→ **Exercise brief**
Search the data below, and report every line in which "family" occurs.

→ **Task material**
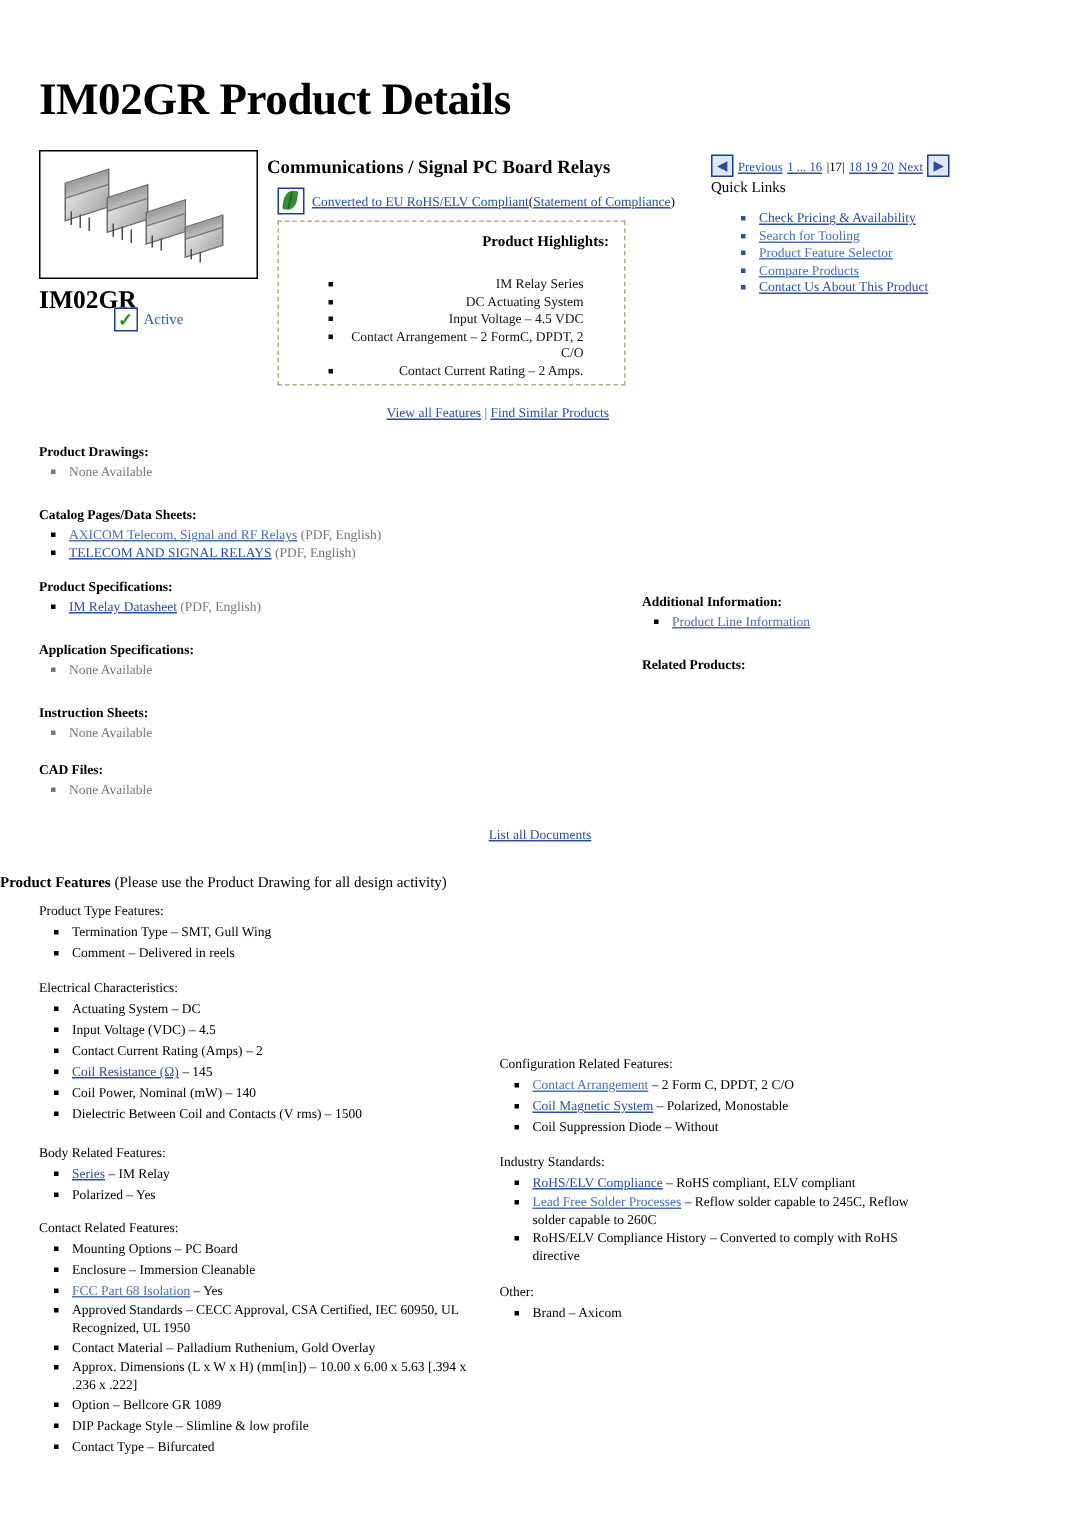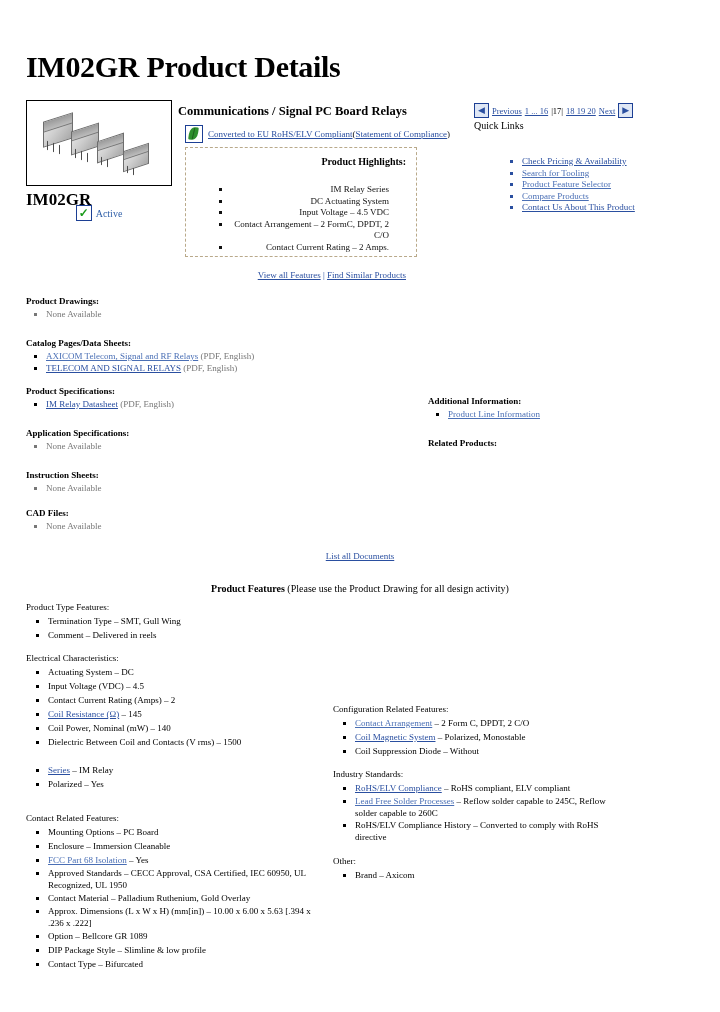--- a/index.html
+++ b/index.html
@@ -192,7 +192,7 @@
     position: absolute;
     left: 488px;
     top: 140px;
-    margin: 16px;
+    margin: 0;
     padding-left: 18px;
     width: 180px;
   }

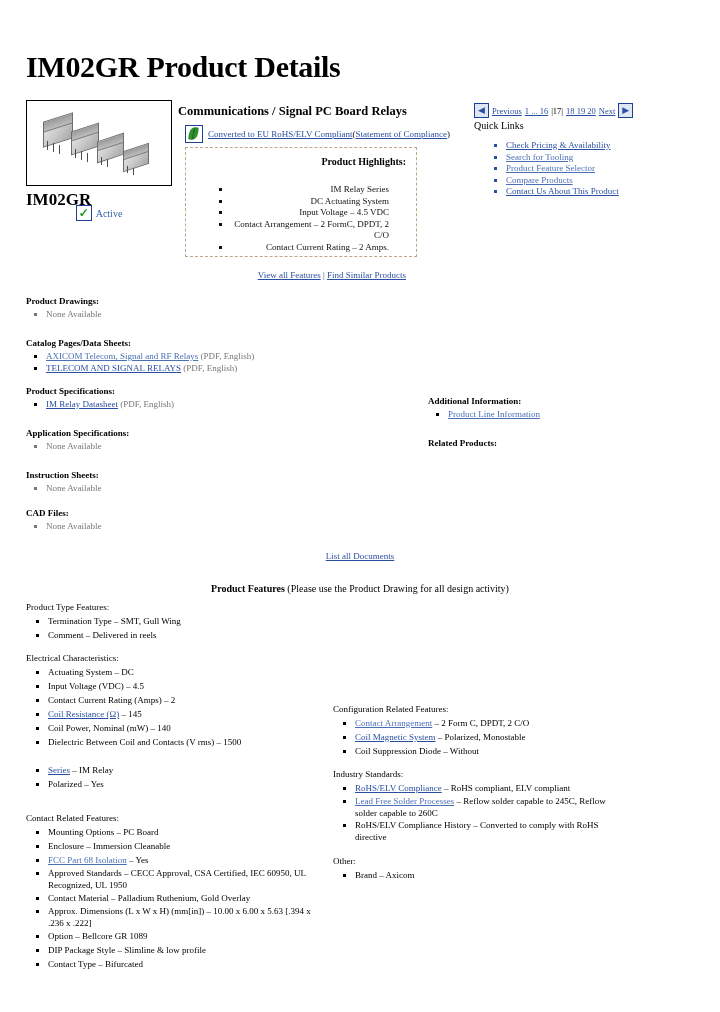--- a/index.html
+++ b/index.html
@@ -244,7 +244,7 @@
     position: absolute;
     left: 0; right: 0;
     top: 583px;
-    text-align: center;
+    text-align: left;
     font-size: 10px;
   }
   .pf-header span { font-weight: bold; }

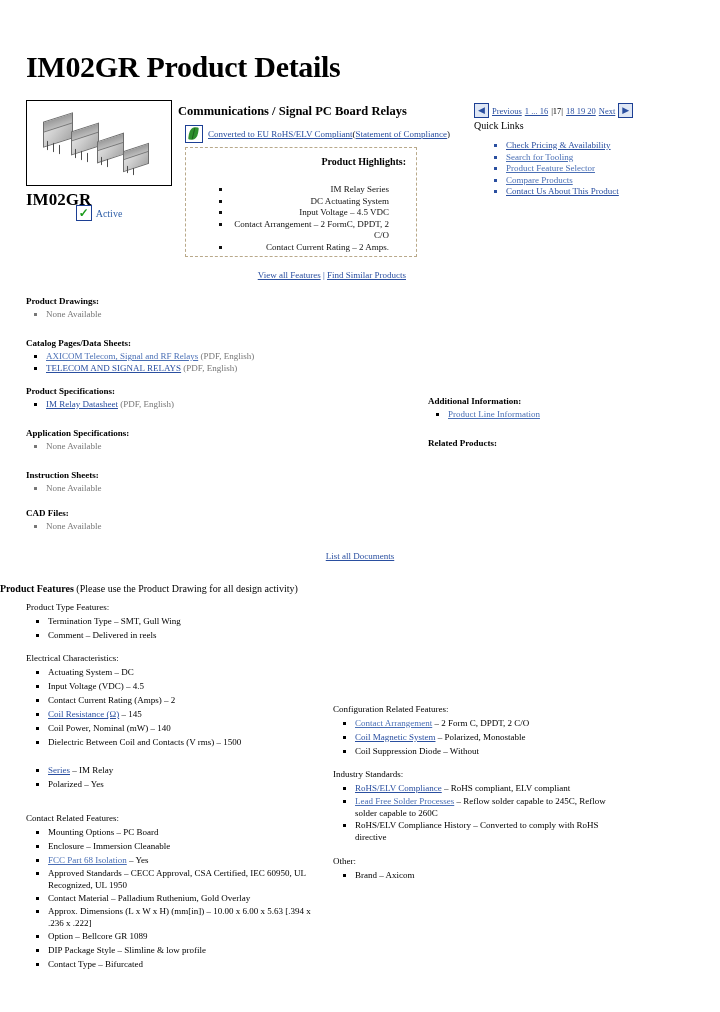--- a/index.html
+++ b/index.html
@@ -425,6 +425,7 @@
   </div>
 
   <div class="fsec" style="left:26px; top:763px; width:310px;">
+    <h4>Body Related Features:</h4>
     <ul>
       <li><a class="lnk" href="#">Series</a><span> – IM Relay</span></li>
       <li>Polarized – Yes</li>

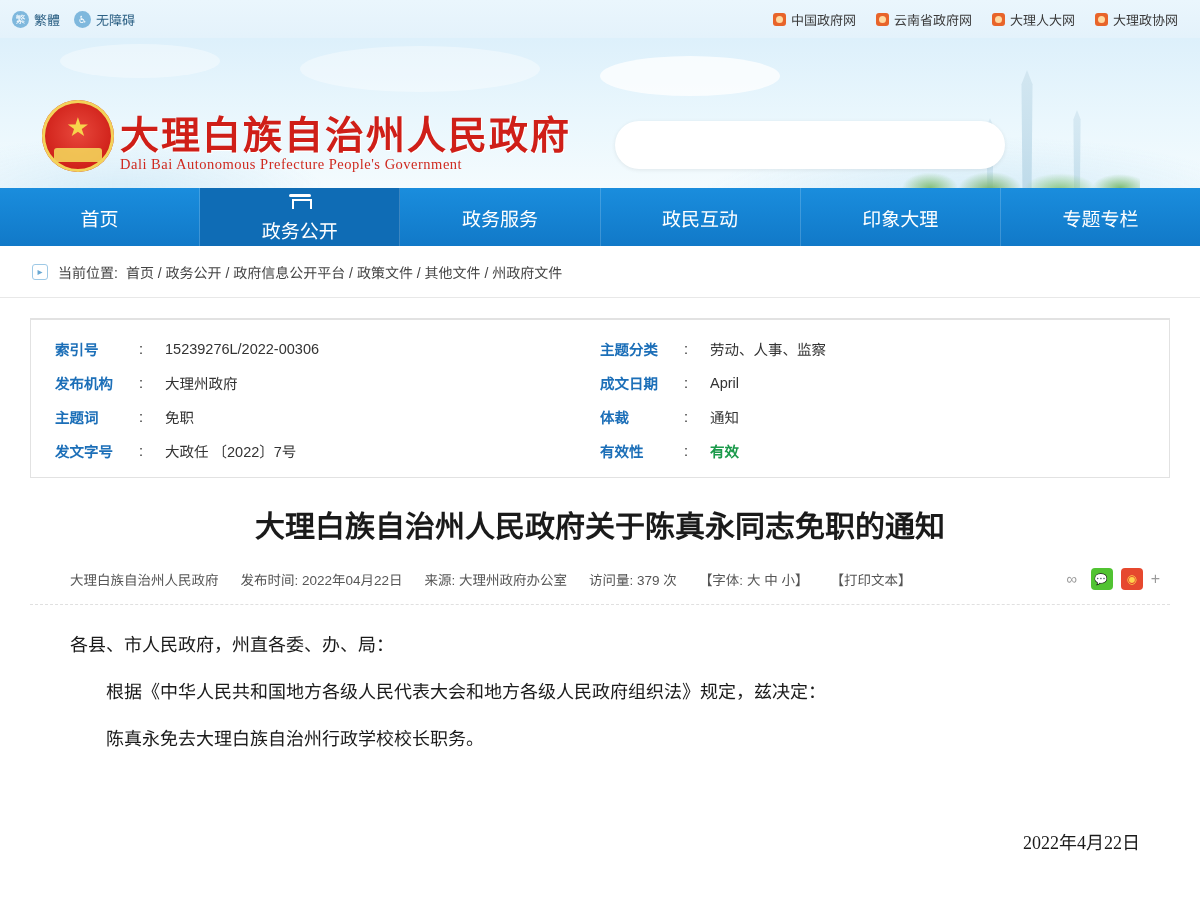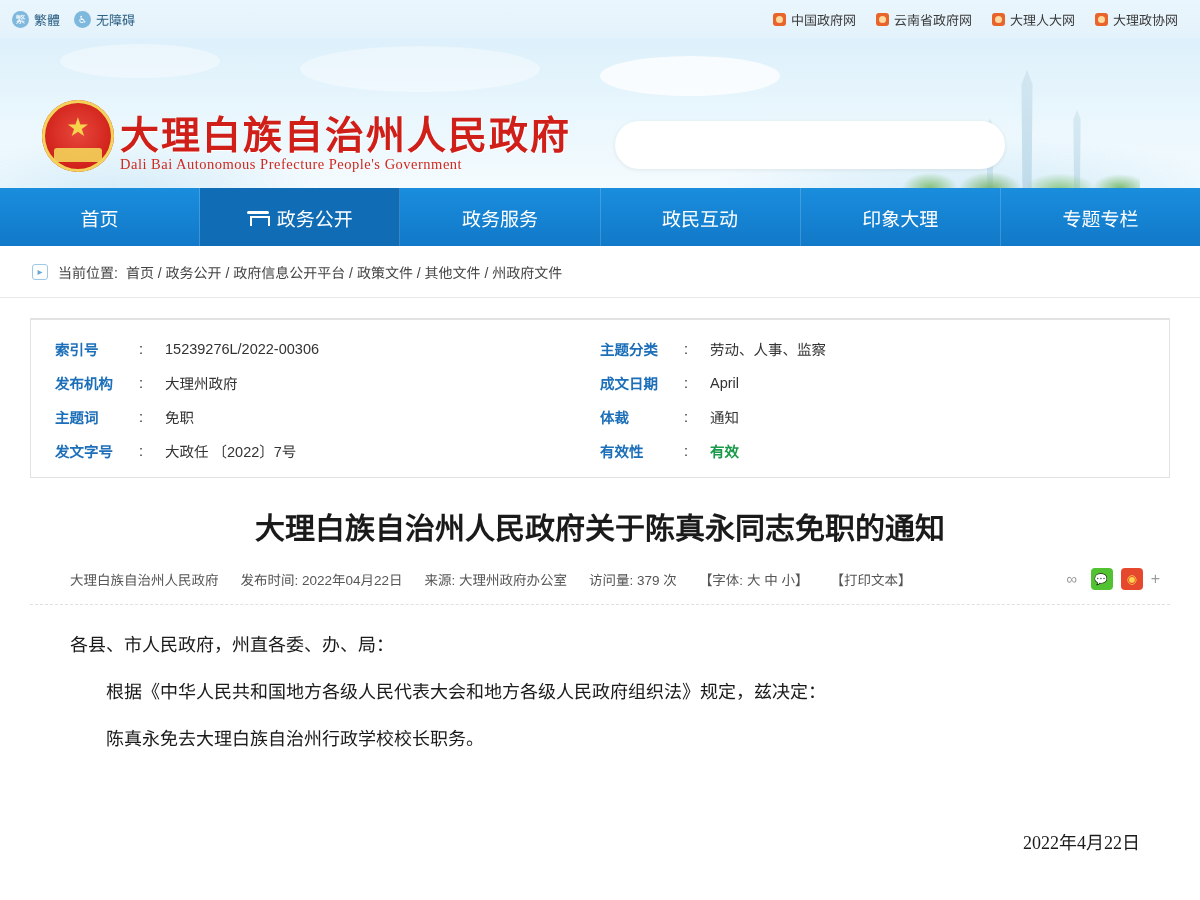--- a/index.html
+++ b/index.html
@@ -159,7 +159,7 @@
     gap: 8px;
   }
   .nav-item:last-child { border-right: 0; }
-  .nav-item.active { background: #0f6cb5; }
+  .nav-item.active { background: #0f6cb5; flex-direction: column; }
   .nav-gate {
     width: 22px; height: 16px; position: relative; display:inline-block;
   }

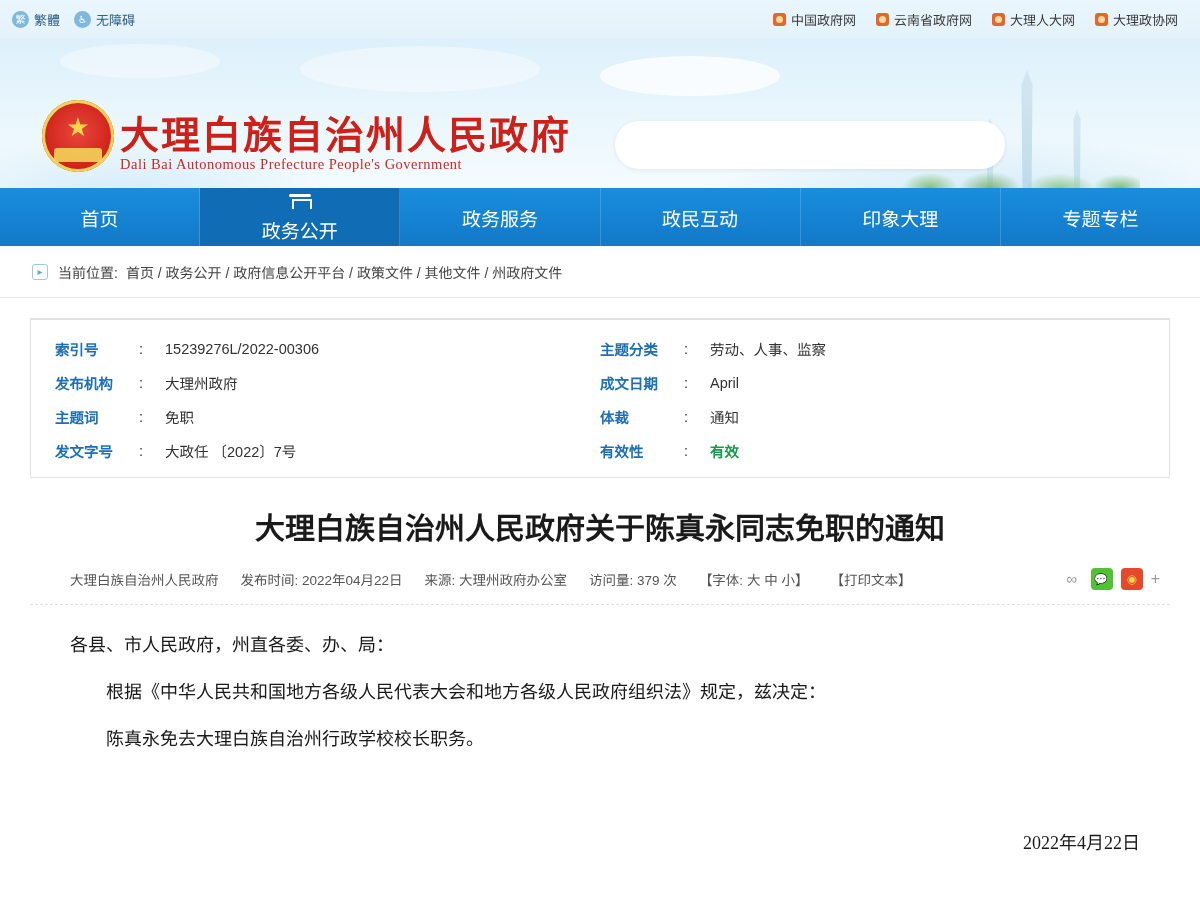--- a/index.html
+++ b/index.html
@@ -214,7 +214,7 @@
     font-size: 30px; font-weight: bold; color: #1a1a1a;
     padding: 30px 40px 18px 40px;
     line-height: 1.4;
-    font-family: Liberation Sans, sans-serif;
+    font-family: Liberation Mono, monospace;
   }
   .doc-sub {
     display: flex; align-items: center; gap: 22px;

→ **Output**
-    font-family: Liberation Sans, sans-serif;
+    font-family: Liberation Mono, monospace;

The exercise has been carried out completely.